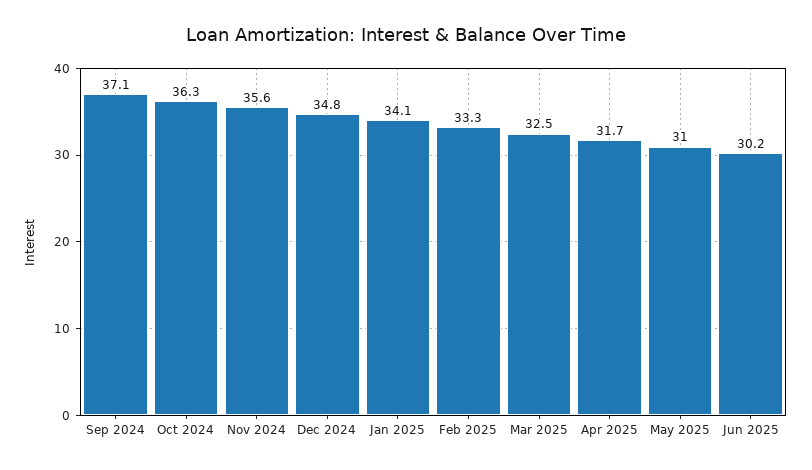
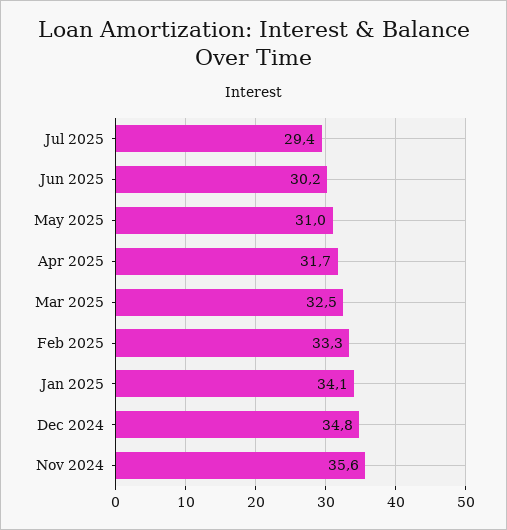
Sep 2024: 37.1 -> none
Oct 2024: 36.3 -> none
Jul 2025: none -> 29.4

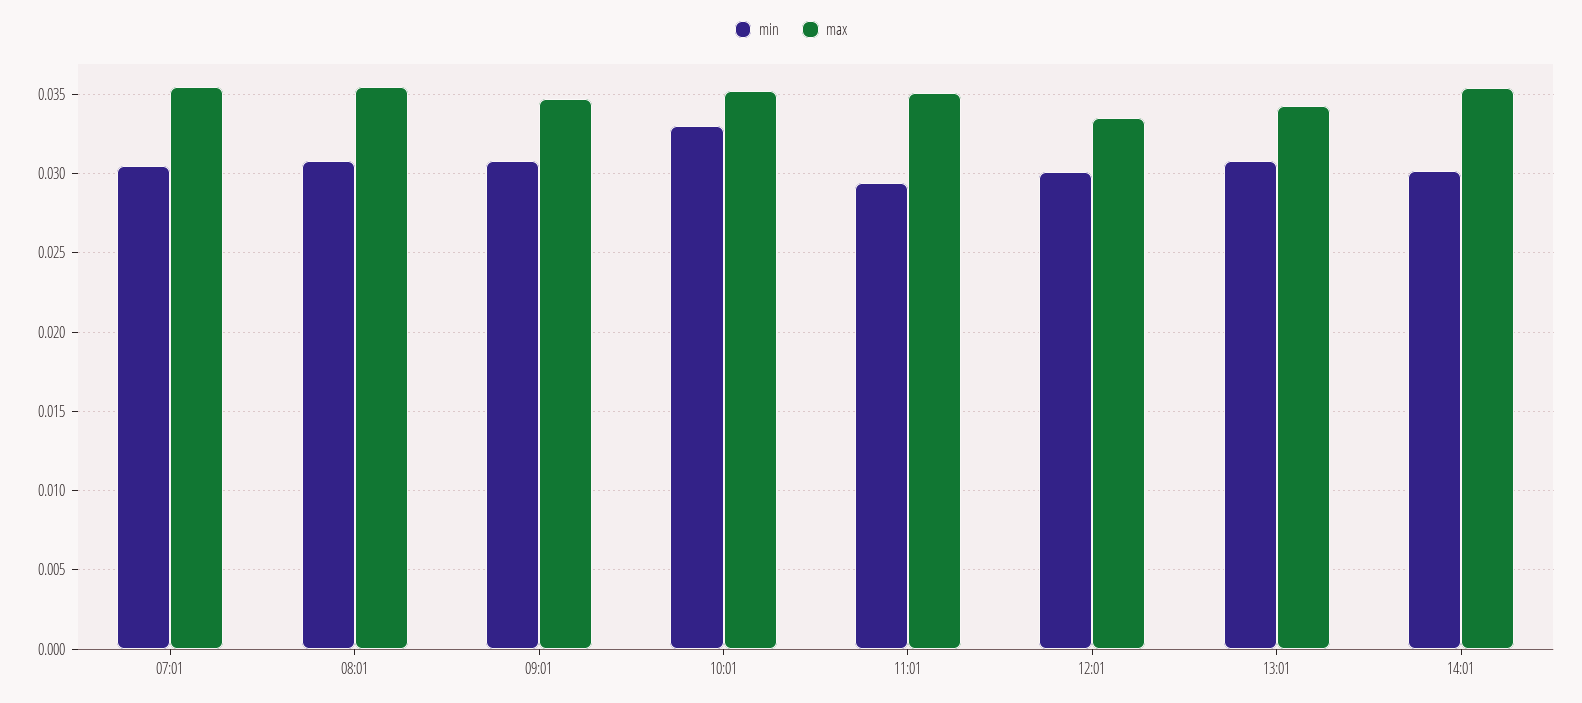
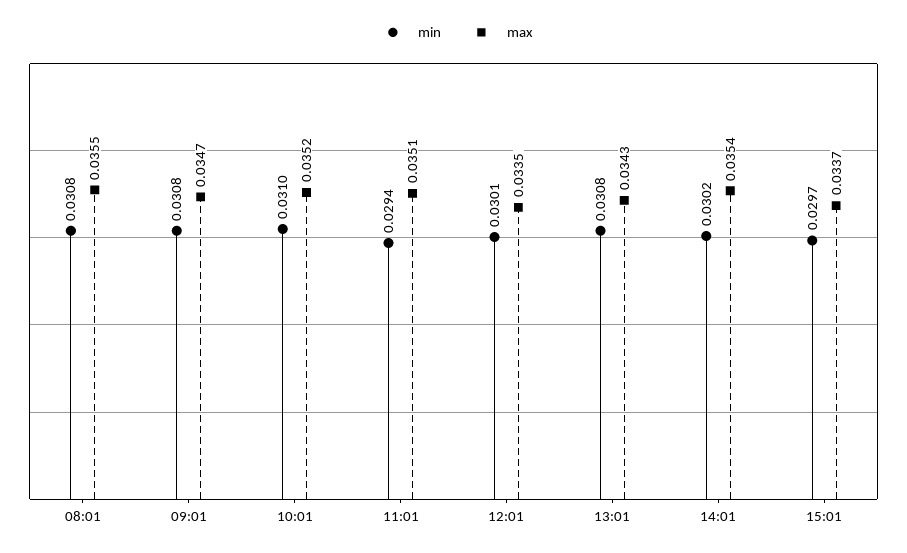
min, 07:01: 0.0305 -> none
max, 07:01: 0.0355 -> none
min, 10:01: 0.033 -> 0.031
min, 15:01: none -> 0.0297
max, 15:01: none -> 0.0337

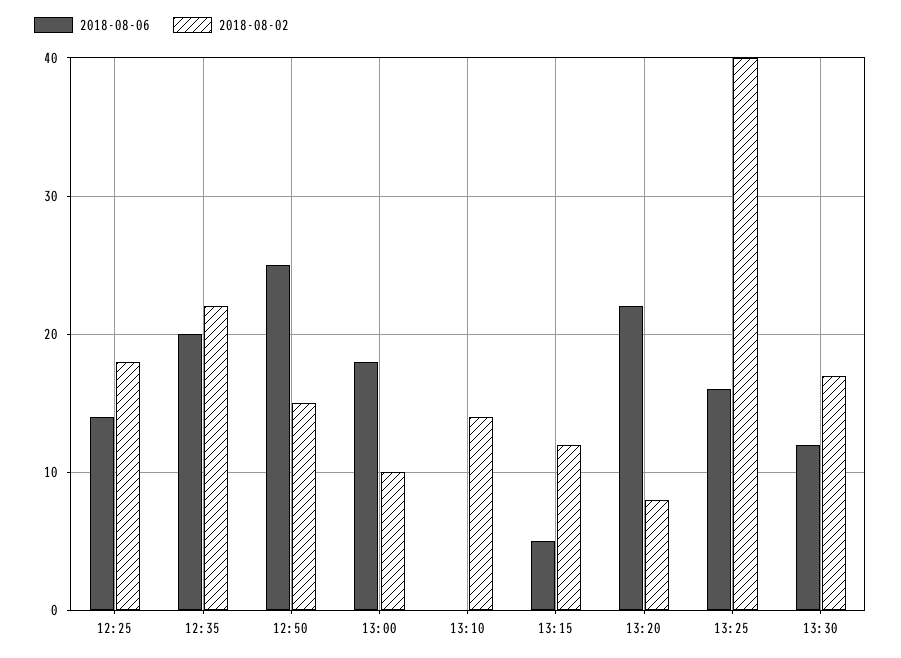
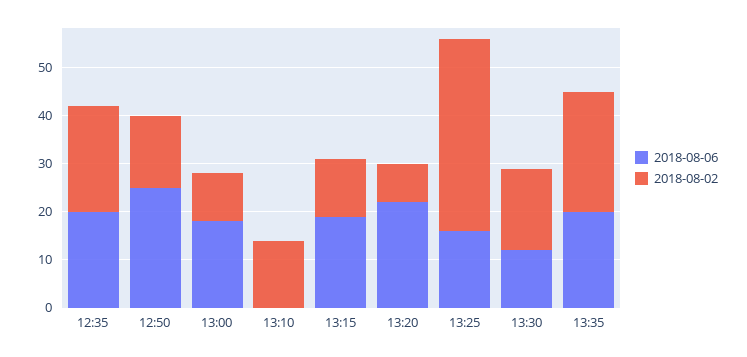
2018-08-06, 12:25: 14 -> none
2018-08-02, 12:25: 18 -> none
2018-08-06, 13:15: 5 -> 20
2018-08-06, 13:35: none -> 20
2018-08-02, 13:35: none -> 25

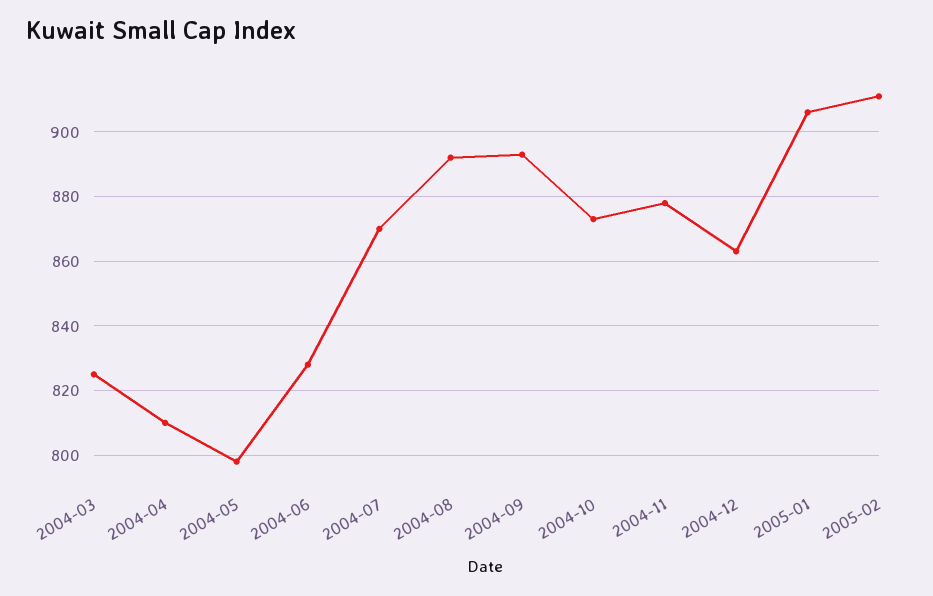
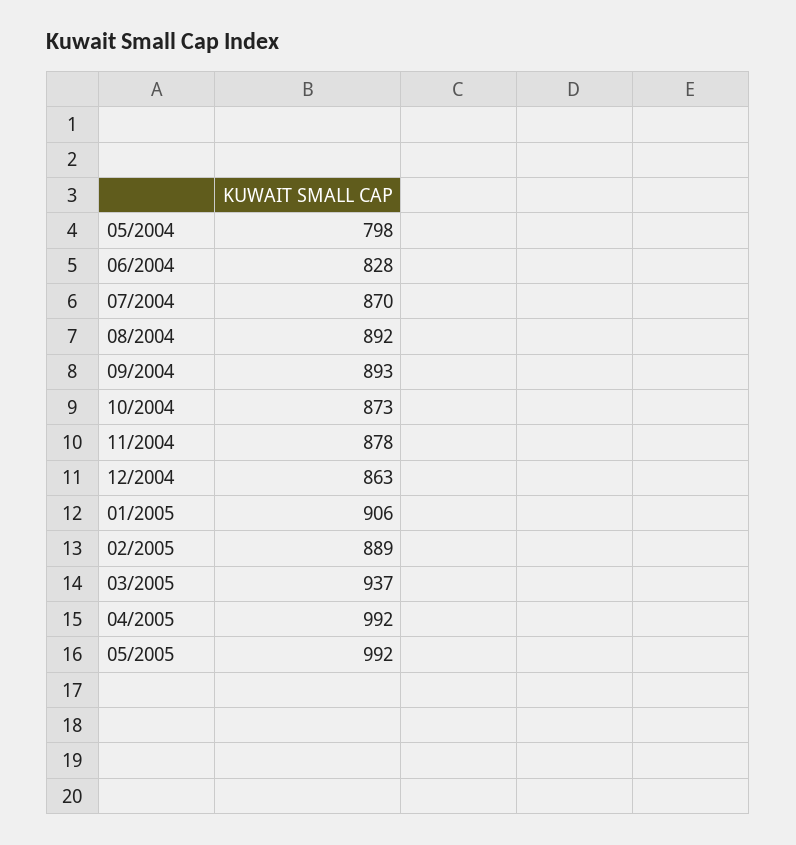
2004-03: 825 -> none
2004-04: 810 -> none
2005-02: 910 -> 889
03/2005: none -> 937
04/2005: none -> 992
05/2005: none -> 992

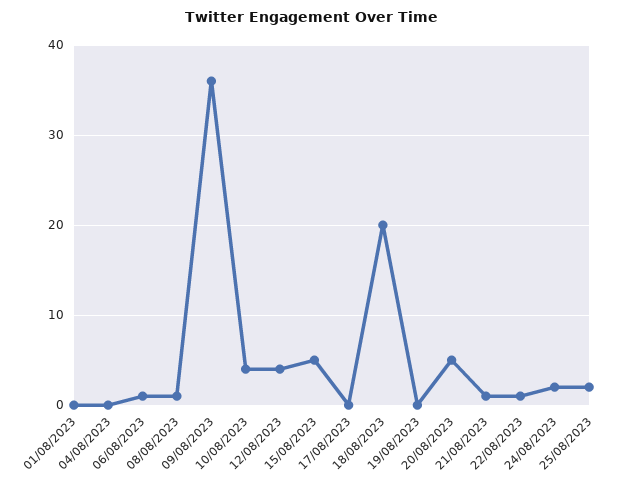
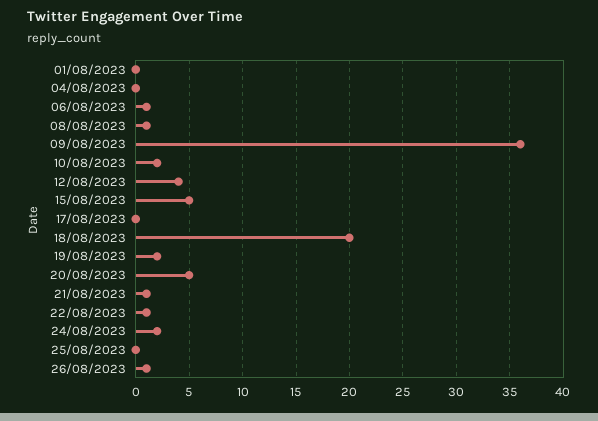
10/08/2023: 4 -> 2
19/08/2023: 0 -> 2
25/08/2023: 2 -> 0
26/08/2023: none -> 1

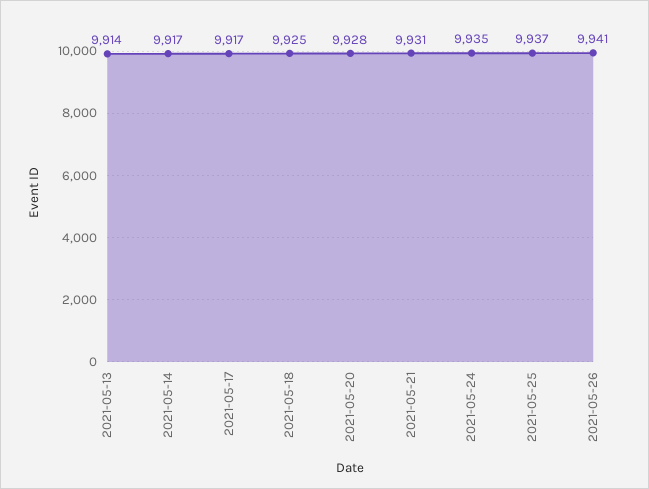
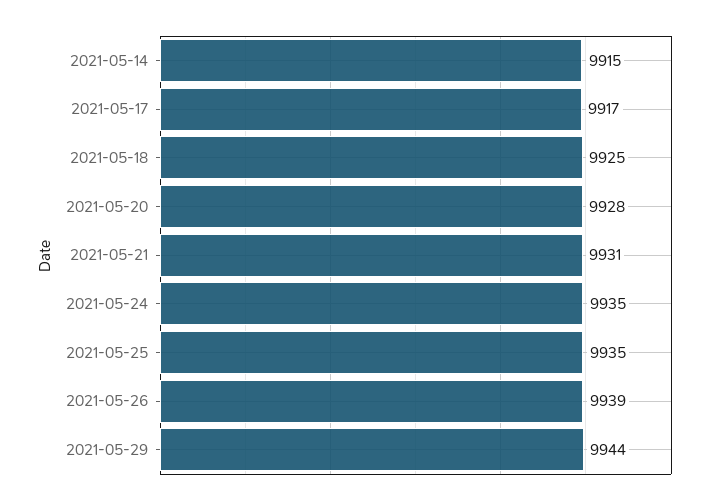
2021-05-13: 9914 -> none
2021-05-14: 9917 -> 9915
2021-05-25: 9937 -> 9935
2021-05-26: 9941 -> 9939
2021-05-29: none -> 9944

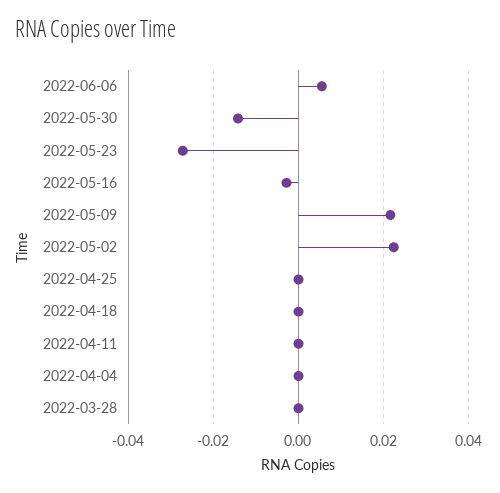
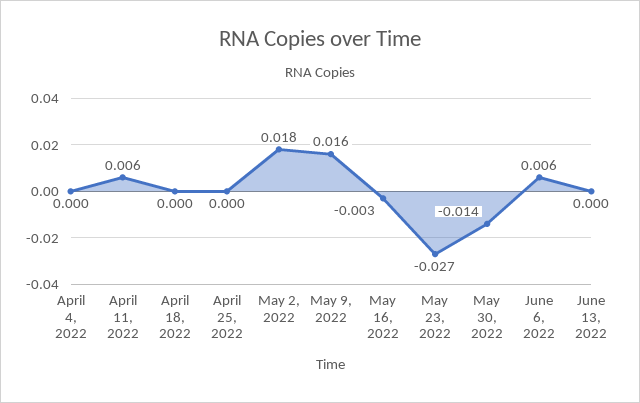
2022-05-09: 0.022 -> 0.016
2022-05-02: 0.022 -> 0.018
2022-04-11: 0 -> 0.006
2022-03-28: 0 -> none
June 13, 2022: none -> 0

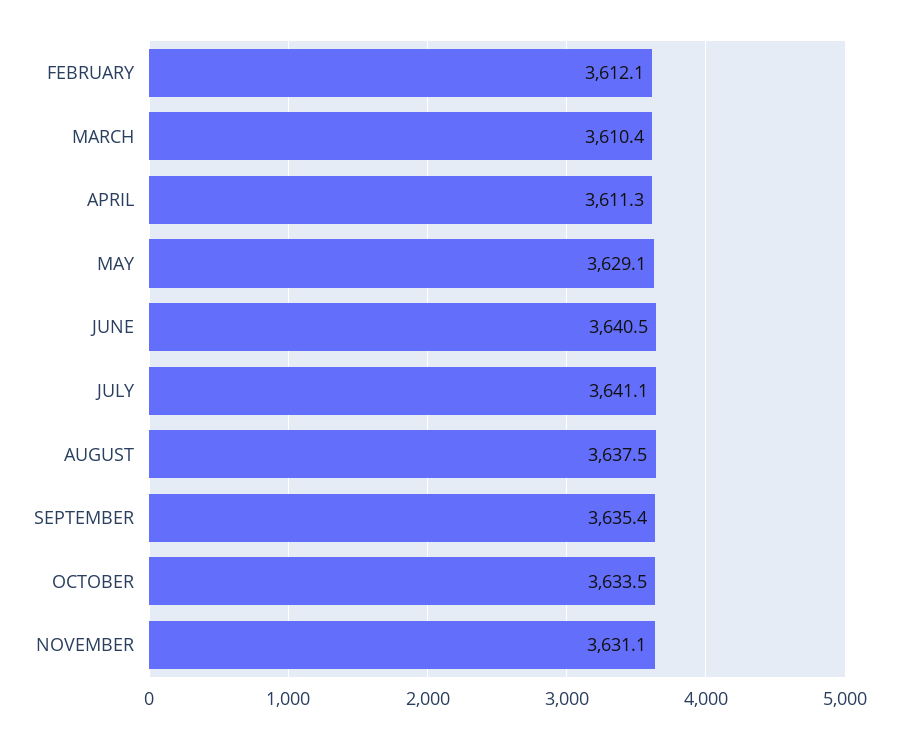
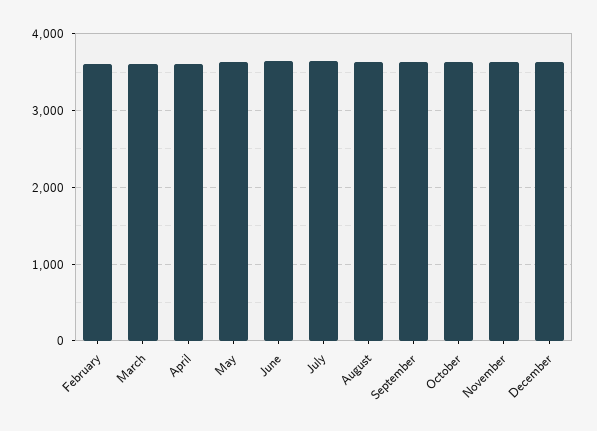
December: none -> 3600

What the task requires
For this task, return exactly the stretch of the listing above from the line with "max, 07:01: 0.0355 -> none" through the line with "2021-05-29: none -> 9944", inclusive and without pictures.

Result of the exercise
max, 07:01: 0.0355 -> none
min, 10:01: 0.033 -> 0.031
min, 15:01: none -> 0.0297
max, 15:01: none -> 0.0337

2018-08-06, 12:25: 14 -> none
2018-08-02, 12:25: 18 -> none
2018-08-06, 13:15: 5 -> 20
2018-08-06, 13:35: none -> 20
2018-08-02, 13:35: none -> 25

2004-03: 825 -> none
2004-04: 810 -> none
2005-02: 910 -> 889
03/2005: none -> 937
04/2005: none -> 992
05/2005: none -> 992

10/08/2023: 4 -> 2
19/08/2023: 0 -> 2
25/08/2023: 2 -> 0
26/08/2023: none -> 1

2021-05-13: 9914 -> none
2021-05-14: 9917 -> 9915
2021-05-25: 9937 -> 9935
2021-05-26: 9941 -> 9939
2021-05-29: none -> 9944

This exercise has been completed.